Code change snippets:
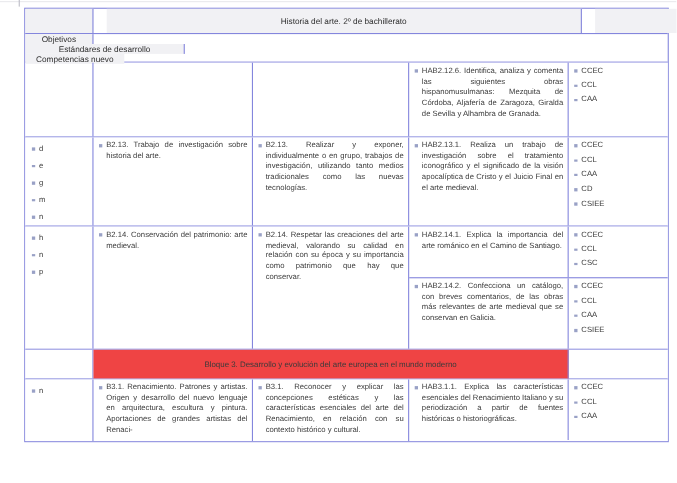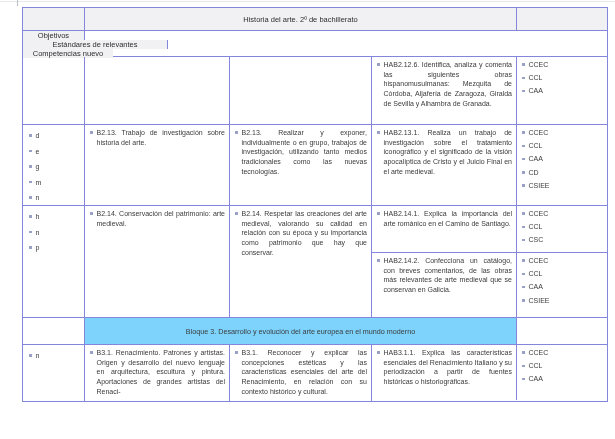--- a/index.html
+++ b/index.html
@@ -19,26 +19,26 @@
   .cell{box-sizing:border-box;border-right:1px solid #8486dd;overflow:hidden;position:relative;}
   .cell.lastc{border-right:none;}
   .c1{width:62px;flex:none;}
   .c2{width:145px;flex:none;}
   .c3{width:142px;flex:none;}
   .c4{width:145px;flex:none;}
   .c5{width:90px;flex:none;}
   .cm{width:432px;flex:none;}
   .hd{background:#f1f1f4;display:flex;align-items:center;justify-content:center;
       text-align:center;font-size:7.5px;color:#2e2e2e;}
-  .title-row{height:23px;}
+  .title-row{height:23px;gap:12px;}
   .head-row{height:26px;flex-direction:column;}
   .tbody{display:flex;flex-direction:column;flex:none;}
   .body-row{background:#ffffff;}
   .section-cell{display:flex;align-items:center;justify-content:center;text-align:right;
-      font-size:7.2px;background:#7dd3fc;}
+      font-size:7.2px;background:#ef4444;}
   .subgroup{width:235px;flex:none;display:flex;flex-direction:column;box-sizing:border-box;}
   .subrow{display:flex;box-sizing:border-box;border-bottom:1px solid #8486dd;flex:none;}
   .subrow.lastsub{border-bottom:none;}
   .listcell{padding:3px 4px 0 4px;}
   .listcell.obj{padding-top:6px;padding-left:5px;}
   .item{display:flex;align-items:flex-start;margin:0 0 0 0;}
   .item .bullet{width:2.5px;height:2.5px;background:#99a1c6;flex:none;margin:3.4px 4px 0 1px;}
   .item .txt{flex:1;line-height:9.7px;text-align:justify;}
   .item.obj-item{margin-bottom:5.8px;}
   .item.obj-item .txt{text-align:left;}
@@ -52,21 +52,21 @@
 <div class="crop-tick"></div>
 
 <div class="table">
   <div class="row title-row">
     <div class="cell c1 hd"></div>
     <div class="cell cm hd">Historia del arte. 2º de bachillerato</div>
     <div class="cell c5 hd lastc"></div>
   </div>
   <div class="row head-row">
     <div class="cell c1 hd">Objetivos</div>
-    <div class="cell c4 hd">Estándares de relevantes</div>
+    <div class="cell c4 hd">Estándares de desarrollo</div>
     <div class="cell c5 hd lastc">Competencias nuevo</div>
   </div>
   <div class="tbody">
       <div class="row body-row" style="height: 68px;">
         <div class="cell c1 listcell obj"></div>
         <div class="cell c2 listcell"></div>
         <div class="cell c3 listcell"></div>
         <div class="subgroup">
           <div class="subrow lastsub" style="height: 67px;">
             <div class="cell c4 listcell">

Goal of the exercise ▸ Copy each line of the entries that includes the word "size".

Written reply ▸
       text-align:center;font-size:7.5px;color:#2e2e2e;}
-      font-size:7.2px;background:#7dd3fc;}
+      font-size:7.2px;background:#ef4444;}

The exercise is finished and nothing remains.